Tax burden equal to 70% rate crushes Americans unable to pay it
Millions of low-income Americans are locked into poverty thanks to U.S. tax policy, Federal Reserve Bank of Atlanta researchers say.
About a quarter of lower-income workers effectively face marginal tax rates of more than 70% when adjusted for the loss of government benefits, a study led by Atlanta Fed Research Director David Altig found. That means for every $1,000 gained in income, $700 goes to the government in taxes or reduced spending. In some cases, there are no gains at all.
Poorer families may rely on Medicaid insurance, welfare payments, food stamps, housing vouchers and tax credits that are based on family incomes. Small increases in wages can bring big losses of benefits, reinforcing a negative cycle in which workers aren't rewarded if they improve their skills or pay.
"This is a perverse incentive that says you shouldn't try to make yourself better," said Atlanta Fed President Raphael Bostic, who is leading a virtual conference Thursday intending to focus attention on the problem. "They are not dumb. It's on us to actually change those incentives so that people understand what the potential is and move forward towards opportunity."
According to the U.S. Census Bureau, 34 million Americans lived below the poverty line last year.
The Atlanta Fed has developed online tools it calls "dashboards" that allow career centers across the U.S. to advise workers on how to increase their pay in ways that minimize or compensate for the loss of benefits. Career advisers can enter specific details -- for example, a mother with three kids along with their various government programs -- and suggest ways to make lasting pay gains.
The bank is in serious discussions with local partners in states throughout the Southeast, as well as New York, Connecticut, Colorado, Oklahoma and Wisconsin -- sometimes in conjunction with the Richmond Fed and Kansas City Fed.
Broward College in Fort Lauderdale, Florida, has been one of the first to test a prototype of the tool. The school has 63,000 students, two-thirds of them Black or Hispanic, and about half lower income.
"We think about the student who inevitably may make the decision unfortunately not to move up the economic ladder simply because of the benefits they may lose," Broward President Gregory Haile said. "These are the kind of challenges that perpetuate generational poverty. That is inevitably the challenge we are trying to address, and the cycle we are trying to break."
While the median low-income American family may have a marginal tax rate of about 45%, there's a large dispersion of experiences, depending on age, family size, location and benefits. Some families face an exaggerated problem -- 70% tax rates or occasionally much more. Just $1,000 in higher pay for a single mother in Oregon, in one example cited in Altig's research, would result in a devastating loss of $15,000 in housing subsidies.
It's called a marginal tax rate since the government extracts more money from low-income workers through higher taxes or reduced spending on benefits. The richest 1 percent also face a high median lifetime marginal tax rate of roughly 50 percent, but they don't face the housing, food and medical hardships endured by the poor.
The online tool suggests training strategies in some cases. For example, a nursing student may find that the extra time to study to become a registered nurse is far more beneficial than a smaller step to be a licensed practical nurse.

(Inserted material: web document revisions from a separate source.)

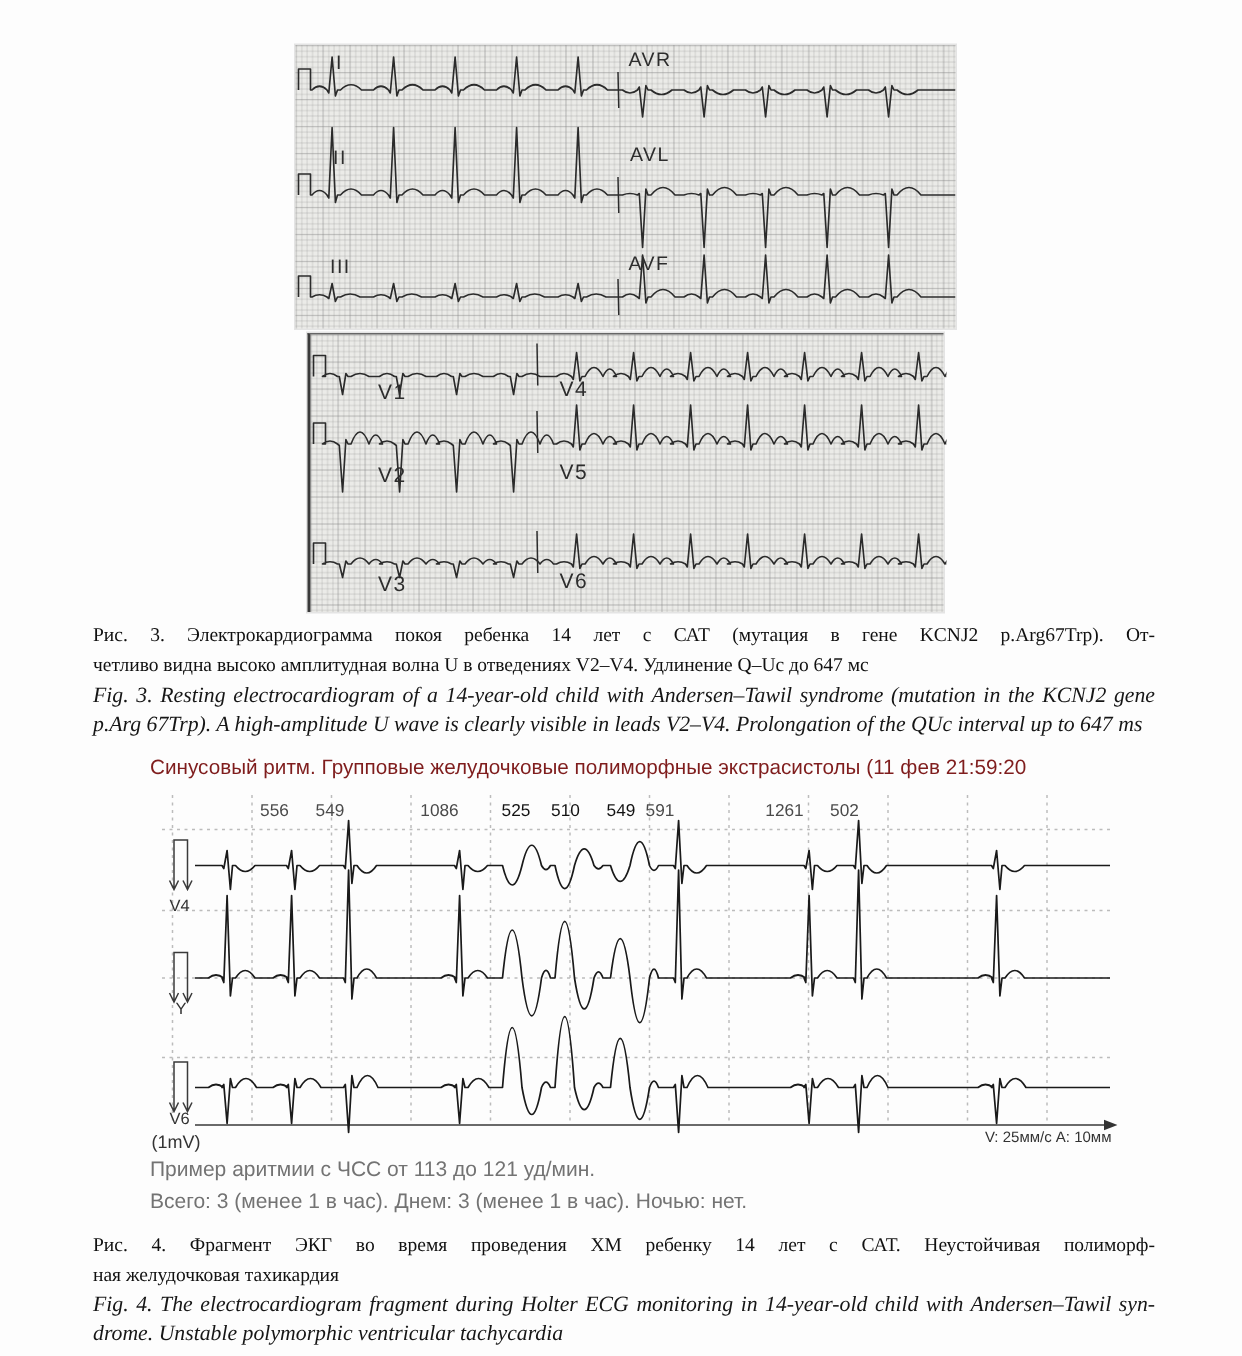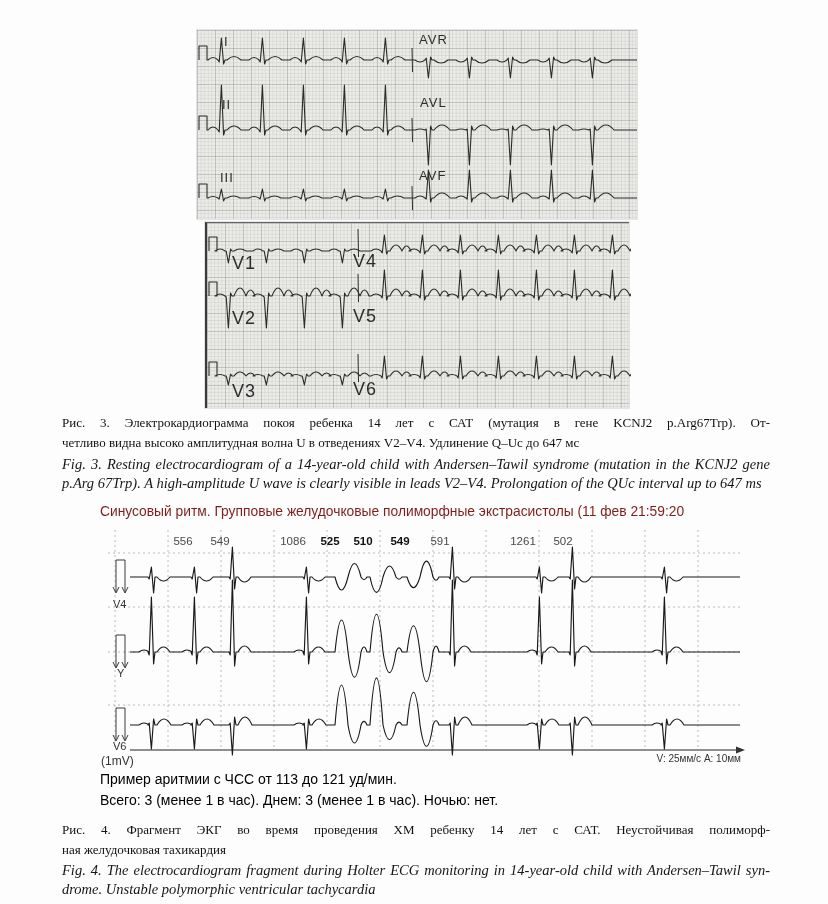--- a/index.html
+++ b/index.html
@@ -17,40 +17,40 @@
       linear-gradient(rgba(140,140,140,0.16) 1px, transparent 1px),
       linear-gradient(90deg, rgba(140,140,140,0.16) 1px, transparent 1px);
     background-size: 18px 18px, 18px 18px, 3.6px 3.6px, 3.6px 3.6px;
     box-shadow: 0 0 0 1px rgba(180,180,180,0.35);
   }
   #panelA { left:197px; top:30px; width:440px; height:189px; }
   #panelB { left:205px; top:222px; width:424px; height:186px;
             border-top:1px solid #666; border-left:2px solid #3a3a3a; }
   .ecg-paper svg { position:absolute; left:0; top:0; }
   .lead-label { position:absolute; font-size:13px; color:#2d2d2d; letter-spacing:1px; }
-  .lead-label.big { font-size:18px; }
+  .lead-label.big { font-size:14px;margin-left:20px; }
 
   
   .cap-ru { position:absolute; left:62px; width:708px; color:#111;
             font-family:"Liberation Serif", serif; font-size:13px; line-height:19.5px; }
   .cap-en { position:absolute; left:62px; width:708px; color:#161616;
             font-family:"Liberation Serif", serif; font-style:italic; font-size:14.5px; line-height:18.5px; }
   .jline { text-align:justify; text-align-last:justify; }
 
   
   #holter-header { left:100px; top:504px; font-size:13.8px; color:#7f1d1d; }
   #holter-chart { left:100px; top:530px; width:645px; height:240px; }
   #holter-chart svg { position:absolute; left:0; top:0; }
   .rr { position:absolute; top:5px; transform:translateX(-50%);
         font-size:11.5px; color:#4a4a4a; }
-  .rr.bold { font-weight:bold; color:#111; }
+  .rr.bold { font-weight:normal; color:#111;margin-left:14px; }
   .ch-label { position:absolute; font-size:11px; color:#333; }
   #cal-label { position:absolute; font-size:12px; color:#333; }
   #scale-label { position:absolute; right:4px; top:223px; font-size:10px; color:#333; }
-  .stats { position:absolute; left:100px; font-size:14px; color:#000000; }
+  .stats { position:absolute; left:100px; font-size:14px; color:#737373; }
 </style>
 </head>
 <body>
 
 <div class="abs ecg-paper" id="panelA">
   <svg width="440" height="189" viewBox="0 0 440 189">
     <path id="aw0" fill="none" stroke="#2b2b2b" stroke-width="1.1" stroke-linejoin="round" d="M 2 30 l 0 -14 l 8 0 l 0 14 L 11 30 q 5 -5 10 0 L 21 30 l 1.2 2 l 2.2 -24 l 2.2 26 l 1.4 -4 l 2 0 q 7 -7 14 0 L 52 30 q 5 -5 10 0 L 62 30 l 1.2 2 l 2.2 -24 l 2.2 26 l 1.4 -4 l 2 0 q 7 -7 14 0 L 93 30 q 5 -5 10 0 L 103 30 l 1.2 2 l 2.2 -24 l 2.2 26 l 1.4 -4 l 2 0 q 7 -7 14 0 L 134 30 q 5 -5 10 0 L 144 30 l 1.2 2 l 2.2 -24 l 2.2 26 l 1.4 -4 l 2 0 q 7 -7 14 0 L 175 30 q 5 -5 10 0 L 185 30 l 1.2 2 l 2.2 -24 l 2.2 26 l 1.4 -4 l 2 0 q 7 -7 14 0 L 218 30 q 5 4 10 0 L 228 30 l 1.2 -2 l 2.2 20 l 2.2 -21 l 1.4 3 l 2 0 q 7 6 14 0 L 259 30 q 5 4 10 0 L 269 30 l 1.2 -2 l 2.2 20 l 2.2 -21 l 1.4 3 l 2 0 q 7 6 14 0 L 300 30 q 5 4 10 0 L 310 30 l 1.2 -2 l 2.2 20 l 2.2 -21 l 1.4 3 l 2 0 q 7 6 14 0 L 341 30 q 5 4 10 0 L 351 30 l 1.2 -2 l 2.2 20 l 2.2 -21 l 1.4 3 l 2 0 q 7 6 14 0 L 382 30 q 5 4 10 0 L 392 30 l 1.2 -2 l 2.2 20 l 2.2 -21 l 1.4 3 l 2 0 q 7 6 14 0 L 440 30"></path>
     <path id="aw1" fill="none" stroke="#2b2b2b" stroke-width="1.1" stroke-linejoin="round" d="M 2 100 l 0 -14 l 8 0 l 0 14 L 11 100 q 5 -6 10 0 L 21 100 l 1.2 2 l 2.2 -47 l 2.2 50 l 1.4 -5 l 2 0 q 7 -8 14 0 L 52 100 q 5 -6 10 0 L 62 100 l 1.2 2 l 2.2 -47 l 2.2 50 l 1.4 -5 l 2 0 q 7 -8 14 0 L 93 100 q 5 -6 10 0 L 103 100 l 1.2 2 l 2.2 -47 l 2.2 50 l 1.4 -5 l 2 0 q 7 -8 14 0 L 134 100 q 5 -6 10 0 L 144 100 l 1.2 2 l 2.2 -47 l 2.2 50 l 1.4 -5 l 2 0 q 7 -8 14 0 L 175 100 q 5 -6 10 0 L 185 100 l 1.2 2 l 2.2 -47 l 2.2 50 l 1.4 -5 l 2 0 q 7 -8 14 0 L 218 100 q 5 -2 10 0 L 228 100 l 1.2 -1 l 2.2 36 l 2.2 -39 l 1.4 4 l 2 0 q 8 -10 16 0 L 259 100 q 5 -2 10 0 L 269 100 l 1.2 -1 l 2.2 36 l 2.2 -39 l 1.4 4 l 2 0 q 8 -10 16 0 L 300 100 q 5 -2 10 0 L 310 100 l 1.2 -1 l 2.2 36 l 2.2 -39 l 1.4 4 l 2 0 q 8 -10 16 0 L 341 100 q 5 -2 10 0 L 351 100 l 1.2 -1 l 2.2 36 l 2.2 -39 l 1.4 4 l 2 0 q 8 -10 16 0 L 382 100 q 5 -2 10 0 L 392 100 l 1.2 -1 l 2.2 36 l 2.2 -39 l 1.4 4 l 2 0 q 8 -10 16 0 L 440 100"></path>
     <path id="aw2" fill="none" stroke="#2b2b2b" stroke-width="1.1" stroke-linejoin="round" d="M 2 168 l 0 -14 l 8 0 l 0 14 L 11 168 q 5 -3 10 0 L 21 168 l 1.2 1 l 2.2 -10 l 2.2 12 l 1.4 -3 l 2 0 q 6.5 -4 13 0 L 52 168 q 5 -3 10 0 L 62 168 l 1.2 1 l 2.2 -10 l 2.2 12 l 1.4 -3 l 2 0 q 6.5 -4 13 0 L 93 168 q 5 -3 10 0 L 103 168 l 1.2 1 l 2.2 -10 l 2.2 12 l 1.4 -3 l 2 0 q 6.5 -4 13 0 L 134 168 q 5 -3 10 0 L 144 168 l 1.2 1 l 2.2 -10 l 2.2 12 l 1.4 -3 l 2 0 q 6.5 -4 13 0 L 175 168 q 5 -3 10 0 L 185 168 l 1.2 1 l 2.2 -10 l 2.2 12 l 1.4 -3 l 2 0 q 6.5 -4 13 0 L 218 168 q 5 -4 10 0 L 228 168 l 1.2 1 l 2.2 -29 l 2.2 32 l 1.4 -4 l 2 0 q 8 -10 16 0 L 259 168 q 5 -4 10 0 L 269 168 l 1.2 1 l 2.2 -29 l 2.2 32 l 1.4 -4 l 2 0 q 8 -10 16 0 L 300 168 q 5 -4 10 0 L 310 168 l 1.2 1 l 2.2 -29 l 2.2 32 l 1.4 -4 l 2 0 q 8 -10 16 0 L 341 168 q 5 -4 10 0 L 351 168 l 1.2 1 l 2.2 -29 l 2.2 32 l 1.4 -4 l 2 0 q 8 -10 16 0 L 382 168 q 5 -4 10 0 L 392 168 l 1.2 1 l 2.2 -29 l 2.2 32 l 1.4 -4 l 2 0 q 8 -10 16 0 L 440 168"></path>
     <path id="aart" fill="none" stroke="#2b2b2b" stroke-width="1" d="M215 18 L215.5 42 M215 88 L215.5 112 M215 156 L215.5 180"></path>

Some communities are putting up money to help as well. The East Lake Initiative, a community development organization in the eastern side of Birmingham, Alabama, recently began offering subsidies for food, utilities and child-care assistance to help offset loss of benefits.
"Most families reach out during a time of crisis," said Pam Bates, executive director of the program. "Our aim is to help them move from crisis to thriving."
Atlanta Fed's Altig says the goal is to get other policymakers to step forward with funds when they understand how perverse the incentives for the poor are.
The research started two years ago as part of the Atlanta Fed's greater focus on economic inclusion and mobility, an emphasis Bostic, the first Black Fed president in the central bank's 106-year history, has pushed since taking over as president in 2017. It's especially relevant because the Southeast lags the nation in income.
"These are crazy hurdles some people are facing," Altig said. "This is a significant impediment to our capacity to move people into better and higher-paying jobs."